**What you have to do:** Search the material for the word "column" and copy every line in which it occurs.

**Dataset entries:**

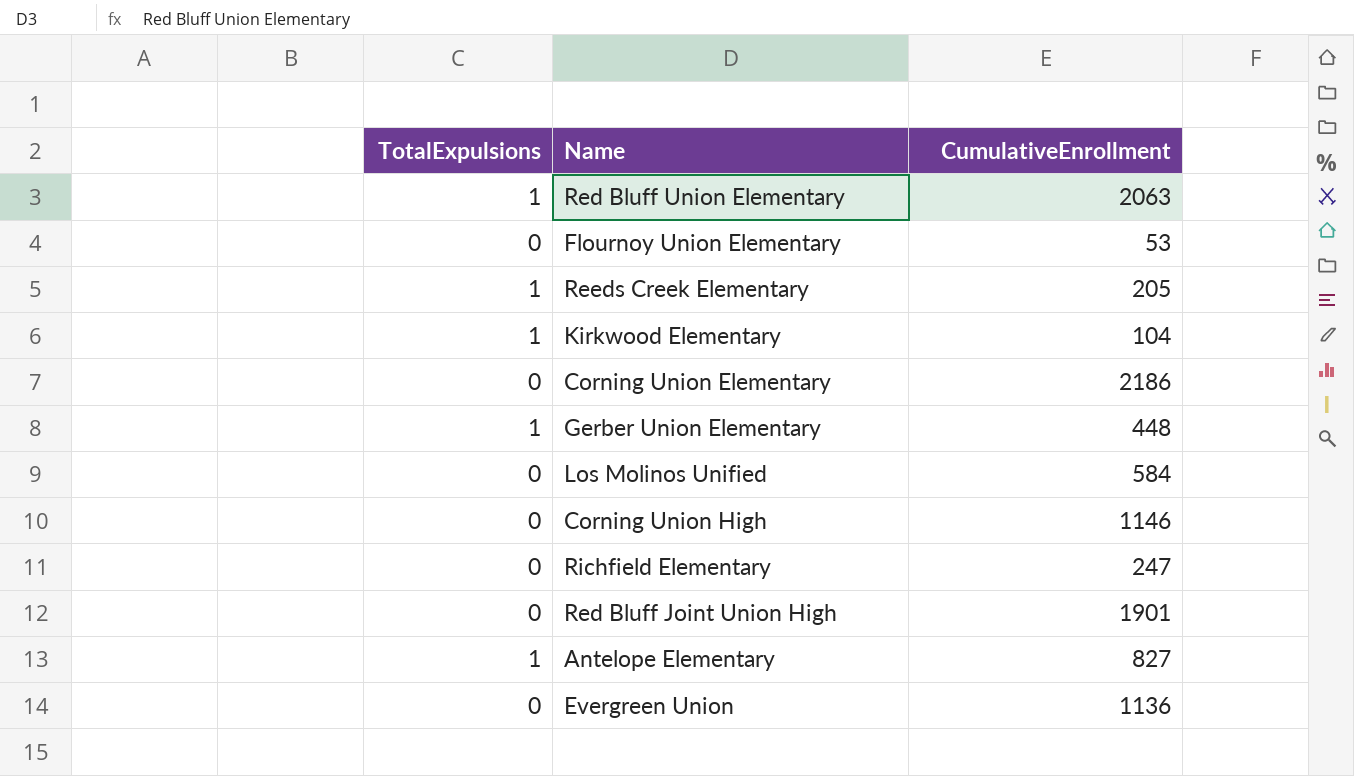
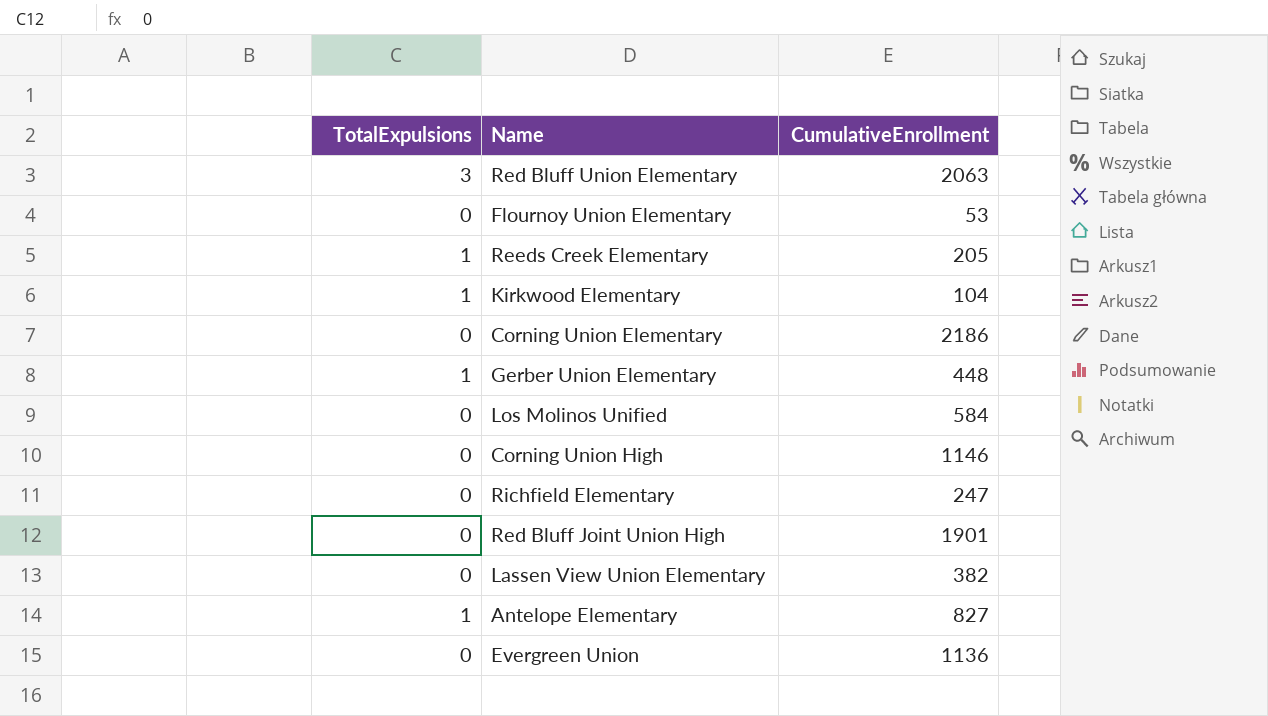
Red Bluff Union Elementary | TotalExpulsions: 1 -> 3
row Lassen View Union Elementary: none -> 0 | 382

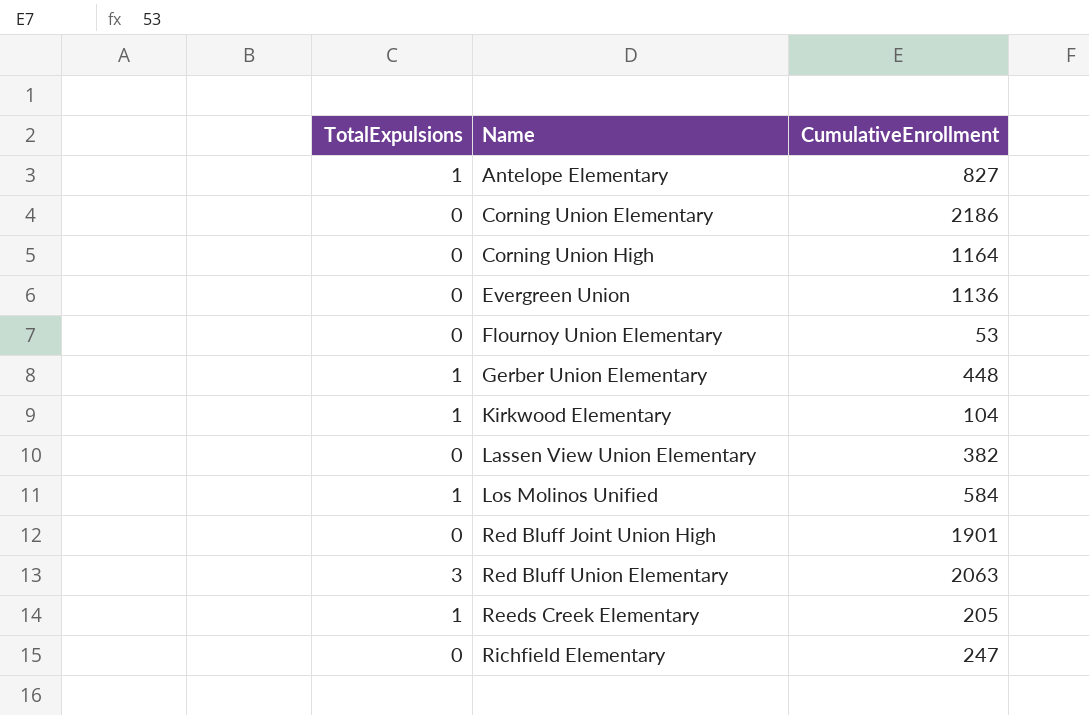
row order: none -> Name ascending
Corning Union High | CumulativeEnrollment: 1146 -> 1164
Los Molinos Unified | TotalExpulsions: 0 -> 1

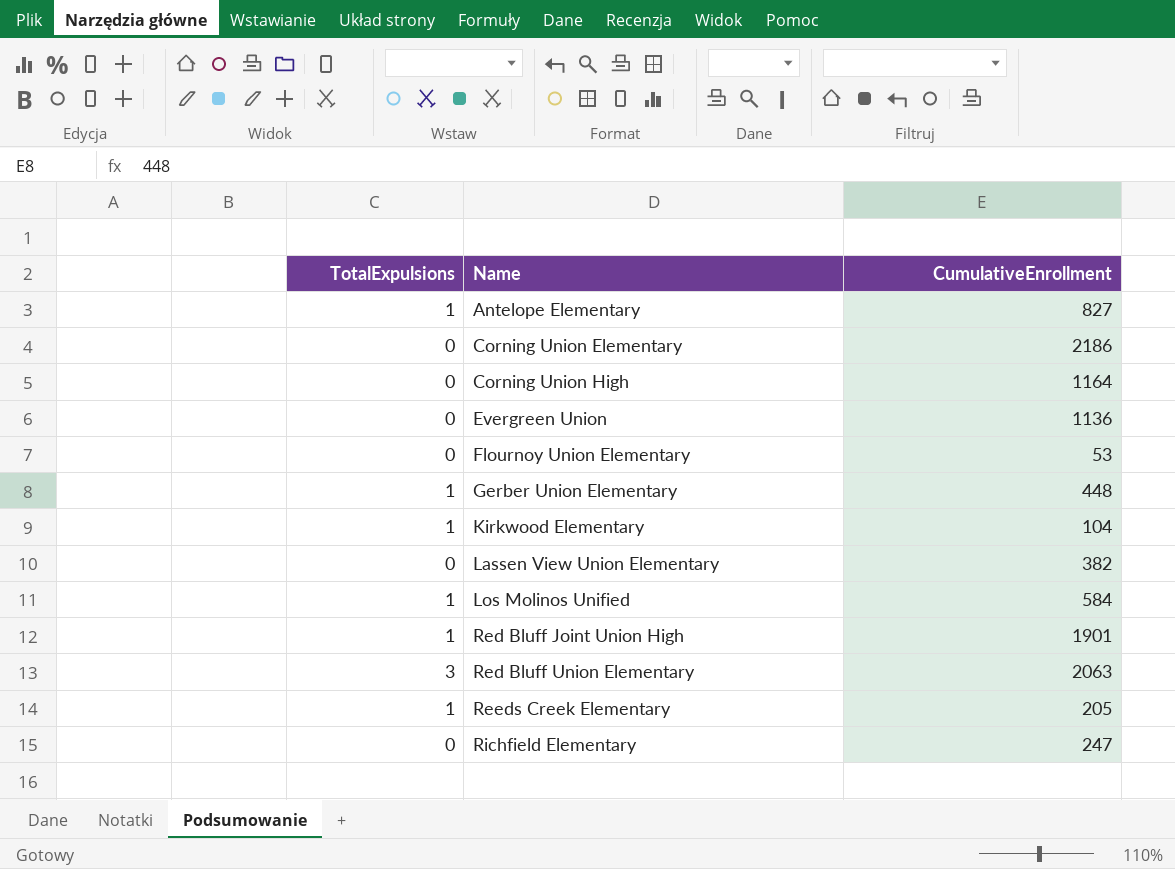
Red Bluff Joint Union High | TotalExpulsions: 0 -> 1

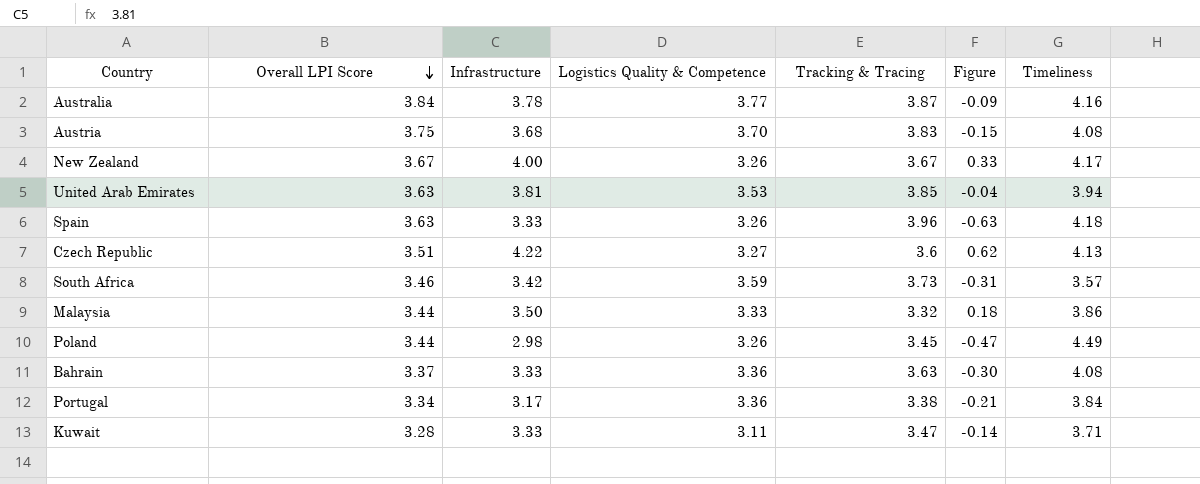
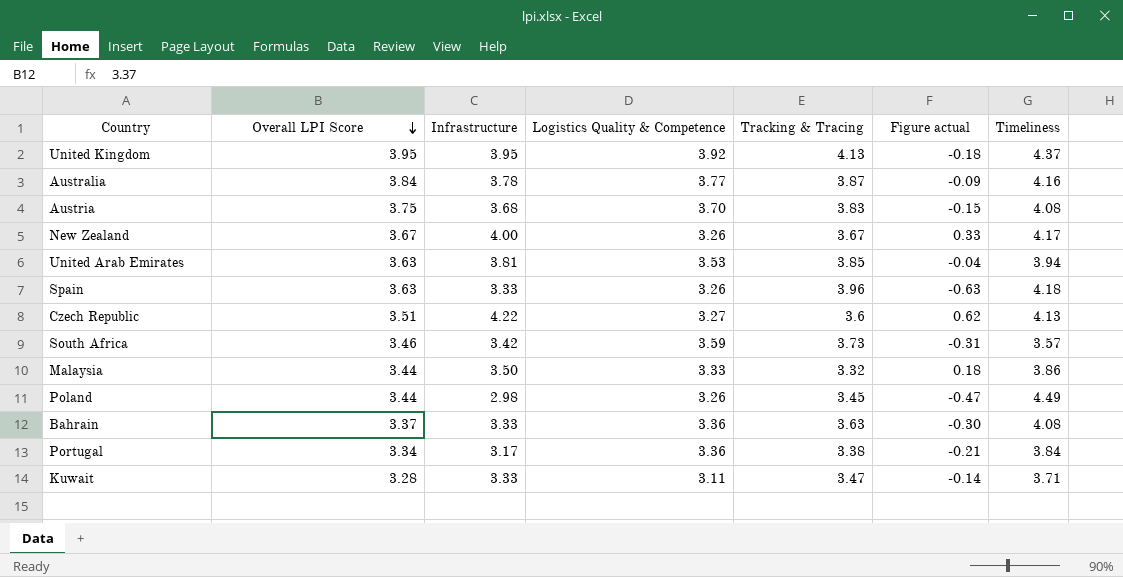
column name: Figure -> Figure actual
row United Kingdom: none -> 3.95 | 3.95 | 3.92 | 4.13 | -0.18 | 4.37

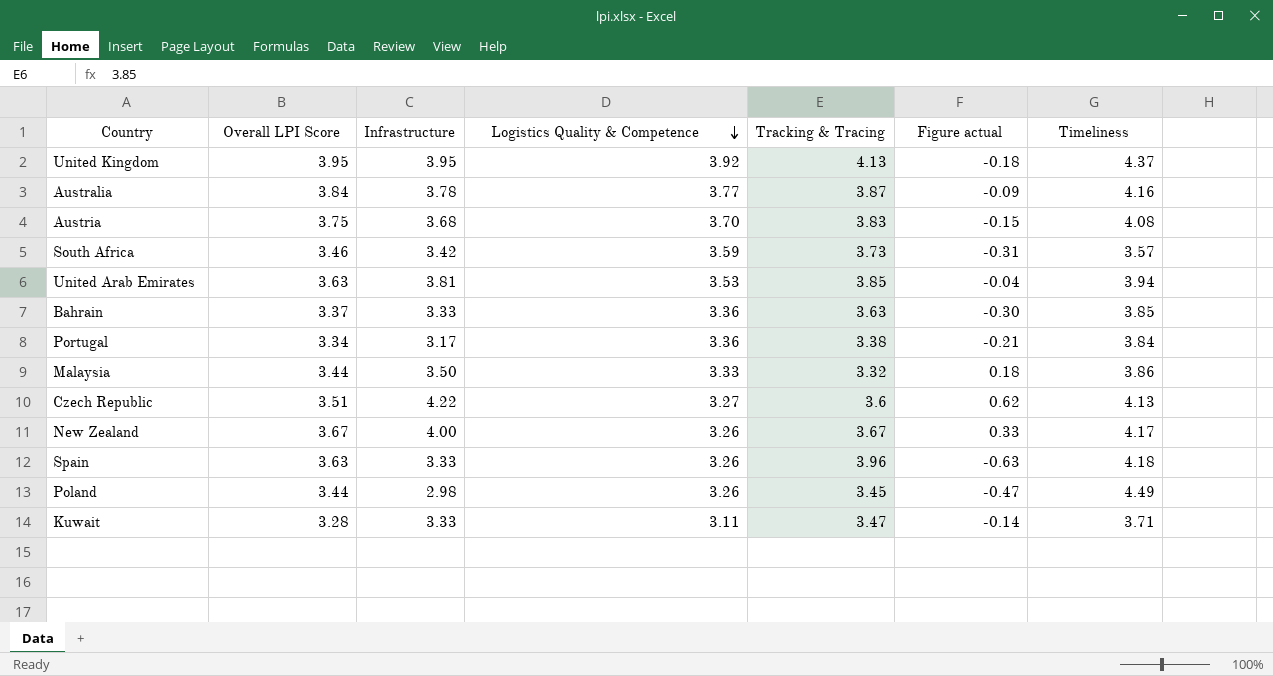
row order: Overall LPI Score descending -> Logistics Quality & Competence descending
Bahrain | Timeliness: 4.08 -> 3.85

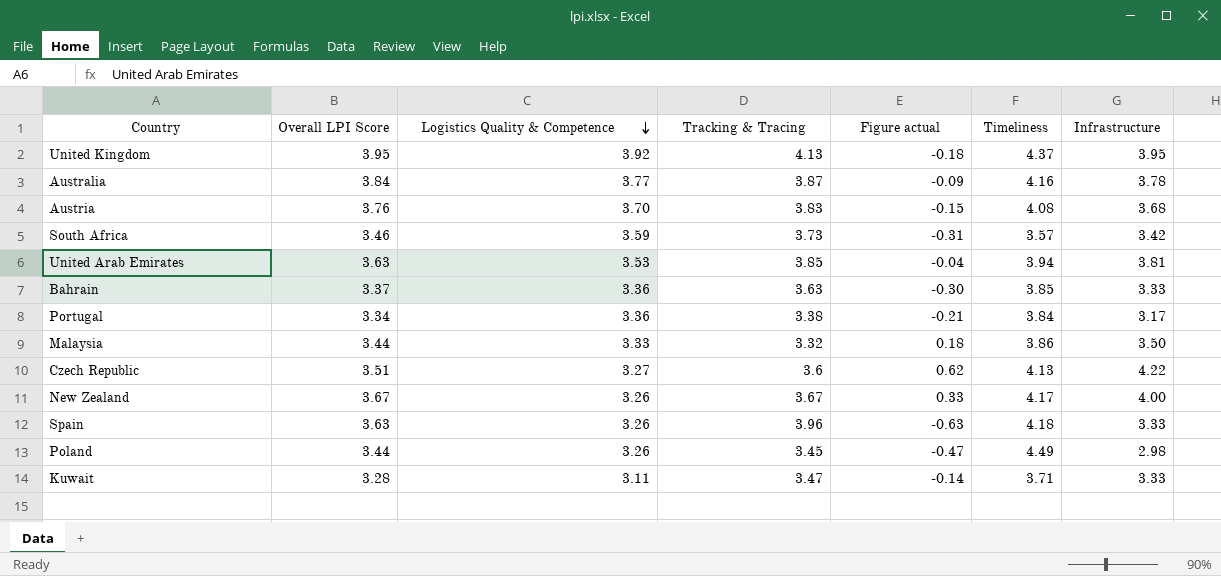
column Infrastructure | position: 3 -> 7
Austria | Overall LPI Score: 3.75 -> 3.76

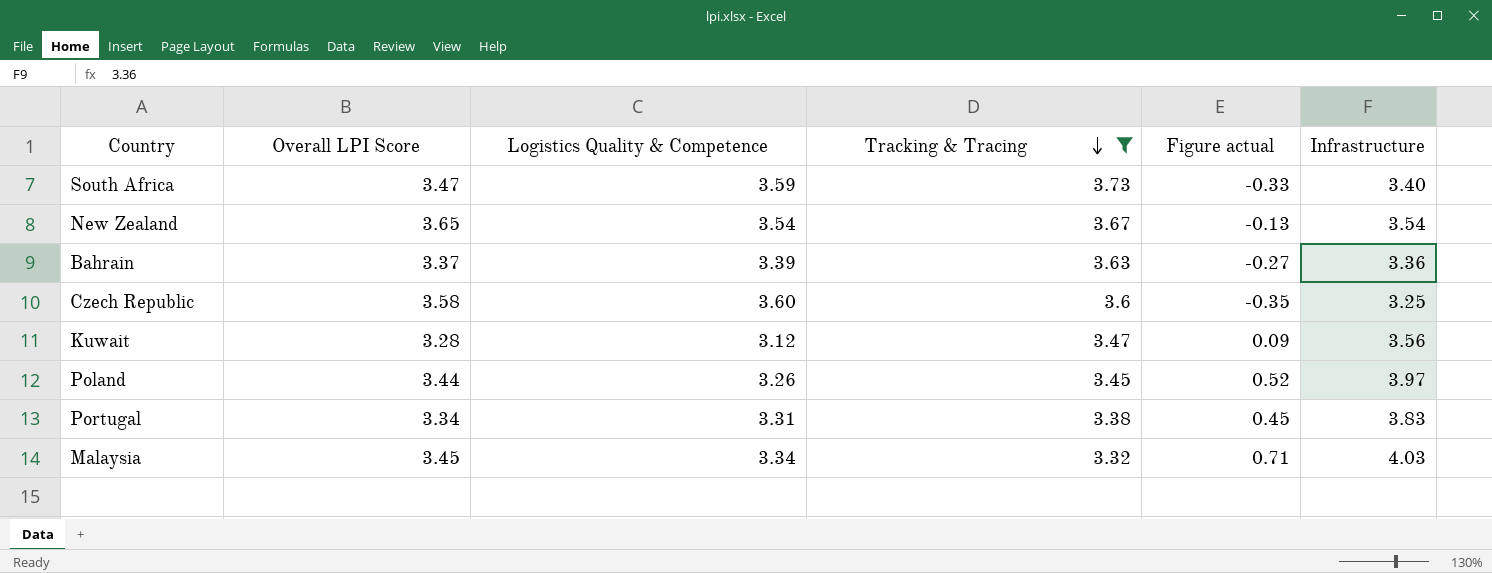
filter: none -> Tracking & Tracing <= 3.73
row order: Logistics Quality & Competence descending -> Tracking & Tracing descending
column Timeliness | position: 6 -> none
South Africa | Overall LPI Score: 3.46 -> 3.47
South Africa | Figure actual: -0.31 -> -0.33
South Africa | Infrastructure: 3.42 -> 3.40
New Zealand | Overall LPI Score: 3.67 -> 3.65
New Zealand | Logistics Quality & Competence: 3.26 -> 3.54
New Zealand | Figure actual: 0.33 -> -0.13
New Zealand | Infrastructure: 4.00 -> 3.54
Bahrain | Logistics Quality & Competence: 3.36 -> 3.39
Bahrain | Figure actual: -0.30 -> -0.27
Bahrain | Infrastructure: 3.33 -> 3.36
Czech Republic | Overall LPI Score: 3.51 -> 3.58
Czech Republic | Logistics Quality & Competence: 3.27 -> 3.60
Czech Republic | Figure actual: 0.62 -> -0.35
Czech Republic | Infrastructure: 4.22 -> 3.25
Kuwait | Logistics Quality & Competence: 3.11 -> 3.12
Kuwait | Figure actual: -0.14 -> 0.09
Kuwait | Infrastructure: 3.33 -> 3.56
Poland | Figure actual: -0.47 -> 0.52
Poland | Infrastructure: 2.98 -> 3.97
Portugal | Logistics Quality & Competence: 3.36 -> 3.31
Portugal | Figure actual: -0.21 -> 0.45
Portugal | Infrastructure: 3.17 -> 3.83
Malaysia | Overall LPI Score: 3.44 -> 3.45
Malaysia | Logistics Quality & Competence: 3.33 -> 3.34
Malaysia | Figure actual: 0.18 -> 0.71
Malaysia | Infrastructure: 3.50 -> 4.03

**The answer:**
column name: Figure -> Figure actual
column Infrastructure | position: 3 -> 7
column Timeliness | position: 6 -> none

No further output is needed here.